Prophetic worship leaders can be the chief mourners before he or she becomes the lead worshipper.

3. Prophetic Worship Leaders can give rise to hope.

The role of prophet worship leaders is not simply to be descriptive (saying what God is like) or prescriptive (calling people to respond to Him); we are also to be imaginative: we awaken people to see something new, something that has not yet come to be, so that hope fills their hearts. The temptation is to try to be precise: Tell me exactly what heaven is like or what new creation will look like or how God will bring about restoration. But the language of hope, Brueggemann writes, is in poetry because it is meant to evoke and inspire not inform.

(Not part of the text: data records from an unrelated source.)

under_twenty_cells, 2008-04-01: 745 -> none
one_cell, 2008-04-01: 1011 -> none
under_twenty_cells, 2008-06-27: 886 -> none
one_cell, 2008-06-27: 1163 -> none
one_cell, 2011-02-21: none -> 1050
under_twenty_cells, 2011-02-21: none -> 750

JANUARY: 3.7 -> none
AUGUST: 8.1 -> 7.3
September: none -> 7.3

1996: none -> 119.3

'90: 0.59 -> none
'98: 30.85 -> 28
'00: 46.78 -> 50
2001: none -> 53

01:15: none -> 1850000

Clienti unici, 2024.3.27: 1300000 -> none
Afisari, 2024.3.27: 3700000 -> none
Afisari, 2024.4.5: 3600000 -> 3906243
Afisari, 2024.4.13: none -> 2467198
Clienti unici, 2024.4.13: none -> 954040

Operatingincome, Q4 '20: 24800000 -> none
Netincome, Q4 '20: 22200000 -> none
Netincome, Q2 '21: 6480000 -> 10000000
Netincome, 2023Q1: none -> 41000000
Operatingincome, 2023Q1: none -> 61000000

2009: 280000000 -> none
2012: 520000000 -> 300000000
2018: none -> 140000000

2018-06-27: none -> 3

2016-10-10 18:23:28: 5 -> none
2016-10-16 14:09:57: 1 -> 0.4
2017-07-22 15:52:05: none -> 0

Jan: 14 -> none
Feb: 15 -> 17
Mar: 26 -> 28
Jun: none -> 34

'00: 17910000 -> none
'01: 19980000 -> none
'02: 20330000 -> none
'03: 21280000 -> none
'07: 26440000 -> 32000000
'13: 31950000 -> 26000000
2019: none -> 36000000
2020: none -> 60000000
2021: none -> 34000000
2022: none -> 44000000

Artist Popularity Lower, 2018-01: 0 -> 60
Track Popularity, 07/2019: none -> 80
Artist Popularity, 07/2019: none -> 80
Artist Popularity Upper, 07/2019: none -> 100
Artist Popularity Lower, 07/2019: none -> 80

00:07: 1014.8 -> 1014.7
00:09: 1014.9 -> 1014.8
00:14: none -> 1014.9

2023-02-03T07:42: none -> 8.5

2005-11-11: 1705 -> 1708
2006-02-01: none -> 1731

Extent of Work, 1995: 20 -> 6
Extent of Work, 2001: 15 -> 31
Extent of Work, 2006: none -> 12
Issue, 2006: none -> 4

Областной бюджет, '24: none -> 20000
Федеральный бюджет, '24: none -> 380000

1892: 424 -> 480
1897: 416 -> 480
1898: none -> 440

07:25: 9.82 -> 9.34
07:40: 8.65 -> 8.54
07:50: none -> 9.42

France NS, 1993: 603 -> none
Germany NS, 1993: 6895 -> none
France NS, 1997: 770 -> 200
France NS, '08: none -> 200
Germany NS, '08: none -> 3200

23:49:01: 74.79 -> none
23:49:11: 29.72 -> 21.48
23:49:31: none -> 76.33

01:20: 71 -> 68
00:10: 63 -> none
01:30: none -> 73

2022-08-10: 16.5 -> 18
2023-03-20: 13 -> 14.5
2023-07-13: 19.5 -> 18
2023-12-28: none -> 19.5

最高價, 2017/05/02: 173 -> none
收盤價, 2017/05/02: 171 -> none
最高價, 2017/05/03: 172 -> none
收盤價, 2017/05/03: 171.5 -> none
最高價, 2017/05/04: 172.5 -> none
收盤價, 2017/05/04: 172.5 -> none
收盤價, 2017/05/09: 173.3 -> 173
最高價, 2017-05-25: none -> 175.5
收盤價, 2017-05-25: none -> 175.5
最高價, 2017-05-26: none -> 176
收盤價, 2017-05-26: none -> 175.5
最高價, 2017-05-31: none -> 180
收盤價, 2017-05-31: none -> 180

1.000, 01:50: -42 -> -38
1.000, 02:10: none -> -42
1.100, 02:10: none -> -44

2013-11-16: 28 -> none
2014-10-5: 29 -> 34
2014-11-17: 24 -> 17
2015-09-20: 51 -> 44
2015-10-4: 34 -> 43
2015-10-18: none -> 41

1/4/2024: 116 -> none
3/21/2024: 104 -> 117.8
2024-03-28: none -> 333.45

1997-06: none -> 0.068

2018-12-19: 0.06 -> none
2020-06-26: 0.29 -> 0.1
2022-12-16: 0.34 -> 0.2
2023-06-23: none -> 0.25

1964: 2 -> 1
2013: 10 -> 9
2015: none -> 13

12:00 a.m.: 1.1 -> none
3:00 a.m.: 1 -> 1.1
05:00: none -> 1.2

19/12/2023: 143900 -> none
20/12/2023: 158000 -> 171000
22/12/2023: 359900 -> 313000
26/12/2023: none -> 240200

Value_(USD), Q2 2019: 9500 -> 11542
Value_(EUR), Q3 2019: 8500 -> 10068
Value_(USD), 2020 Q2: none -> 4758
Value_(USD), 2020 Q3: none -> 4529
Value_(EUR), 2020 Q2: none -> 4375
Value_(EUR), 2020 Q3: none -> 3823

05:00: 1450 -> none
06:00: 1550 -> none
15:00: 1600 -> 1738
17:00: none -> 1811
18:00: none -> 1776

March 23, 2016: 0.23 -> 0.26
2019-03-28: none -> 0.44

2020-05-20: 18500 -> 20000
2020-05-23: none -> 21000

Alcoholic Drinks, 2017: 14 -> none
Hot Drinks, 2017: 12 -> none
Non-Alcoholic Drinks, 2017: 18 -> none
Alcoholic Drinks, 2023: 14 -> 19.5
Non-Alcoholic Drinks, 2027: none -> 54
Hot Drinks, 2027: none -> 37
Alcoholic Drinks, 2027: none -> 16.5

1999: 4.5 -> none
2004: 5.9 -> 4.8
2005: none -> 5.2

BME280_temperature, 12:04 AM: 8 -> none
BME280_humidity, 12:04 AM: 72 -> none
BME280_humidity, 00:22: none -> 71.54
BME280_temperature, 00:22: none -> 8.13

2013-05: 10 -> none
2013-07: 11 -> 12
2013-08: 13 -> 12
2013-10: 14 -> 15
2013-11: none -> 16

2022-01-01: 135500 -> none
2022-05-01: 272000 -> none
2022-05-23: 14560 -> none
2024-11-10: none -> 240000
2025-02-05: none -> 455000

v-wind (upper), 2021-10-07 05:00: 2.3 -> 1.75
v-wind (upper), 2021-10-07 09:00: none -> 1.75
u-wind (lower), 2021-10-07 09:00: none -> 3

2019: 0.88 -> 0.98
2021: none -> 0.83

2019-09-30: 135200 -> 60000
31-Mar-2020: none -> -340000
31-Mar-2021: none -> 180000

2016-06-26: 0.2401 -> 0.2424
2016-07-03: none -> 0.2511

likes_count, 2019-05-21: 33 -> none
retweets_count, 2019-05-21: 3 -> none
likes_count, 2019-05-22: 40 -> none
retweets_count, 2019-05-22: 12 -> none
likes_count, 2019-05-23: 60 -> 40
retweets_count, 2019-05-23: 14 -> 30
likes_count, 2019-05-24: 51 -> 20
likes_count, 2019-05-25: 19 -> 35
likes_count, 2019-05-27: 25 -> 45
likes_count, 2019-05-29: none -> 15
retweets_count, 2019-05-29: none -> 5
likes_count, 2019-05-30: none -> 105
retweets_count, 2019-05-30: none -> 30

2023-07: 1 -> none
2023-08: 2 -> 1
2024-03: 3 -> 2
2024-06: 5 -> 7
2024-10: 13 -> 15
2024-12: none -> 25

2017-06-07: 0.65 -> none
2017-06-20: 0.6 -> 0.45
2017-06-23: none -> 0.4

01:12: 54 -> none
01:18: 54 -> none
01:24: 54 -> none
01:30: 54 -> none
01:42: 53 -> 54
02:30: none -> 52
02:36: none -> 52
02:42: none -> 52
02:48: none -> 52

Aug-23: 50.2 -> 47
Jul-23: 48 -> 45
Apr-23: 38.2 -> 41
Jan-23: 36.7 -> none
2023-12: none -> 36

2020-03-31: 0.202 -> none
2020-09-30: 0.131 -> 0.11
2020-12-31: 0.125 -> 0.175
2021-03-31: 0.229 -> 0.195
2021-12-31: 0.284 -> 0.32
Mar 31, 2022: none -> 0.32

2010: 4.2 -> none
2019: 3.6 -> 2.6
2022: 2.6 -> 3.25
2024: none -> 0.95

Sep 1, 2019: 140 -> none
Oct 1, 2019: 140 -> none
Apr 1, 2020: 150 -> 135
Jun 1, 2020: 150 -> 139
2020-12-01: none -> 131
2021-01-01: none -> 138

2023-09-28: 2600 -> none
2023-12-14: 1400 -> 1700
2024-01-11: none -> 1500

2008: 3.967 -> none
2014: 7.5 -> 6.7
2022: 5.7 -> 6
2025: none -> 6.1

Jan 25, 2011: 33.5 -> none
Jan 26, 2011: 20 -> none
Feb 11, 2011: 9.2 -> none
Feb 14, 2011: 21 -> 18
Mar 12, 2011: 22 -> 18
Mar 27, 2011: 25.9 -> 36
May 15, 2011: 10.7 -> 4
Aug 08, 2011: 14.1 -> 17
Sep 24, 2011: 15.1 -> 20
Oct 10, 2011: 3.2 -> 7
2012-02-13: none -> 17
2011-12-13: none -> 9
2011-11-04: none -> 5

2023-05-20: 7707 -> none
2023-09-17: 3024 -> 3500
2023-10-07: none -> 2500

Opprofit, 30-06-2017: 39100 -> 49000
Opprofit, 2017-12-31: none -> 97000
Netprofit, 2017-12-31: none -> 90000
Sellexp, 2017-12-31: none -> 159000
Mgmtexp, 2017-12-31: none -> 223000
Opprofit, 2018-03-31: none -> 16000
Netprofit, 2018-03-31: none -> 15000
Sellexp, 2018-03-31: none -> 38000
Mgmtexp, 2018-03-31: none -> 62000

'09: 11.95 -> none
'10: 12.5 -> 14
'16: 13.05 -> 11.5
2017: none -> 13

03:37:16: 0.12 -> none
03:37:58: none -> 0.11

My friend, Jon Egan, does an extraordinary job of this. He writes songs that inspire a vision of freedom that is “already and not yet,” so that though it is “yet to come”, we are invited to live into it “as though it is.” I could list a number of Jon’s songs that do this, but the one that comes immediately to mind is one inspired by Ezekiel’s vision of dry bones. It is not typical that worship songs include a bridge about dry bones walking and dancing and coming back to life! Yet the vision, set to music, inspires hope. Gungor’s “This Is Not the End” is another example of this, awakening us to believe that one day we will “open our eyes wide, wider.” And I have to mention All Sons and Daughters’ anthem, “All the Poor and Powerless”, that helps us see the Great Reversal that is coming because of Jesus and His Kingdom.

What are some ways the worship leader can be a poet-prophet in your context?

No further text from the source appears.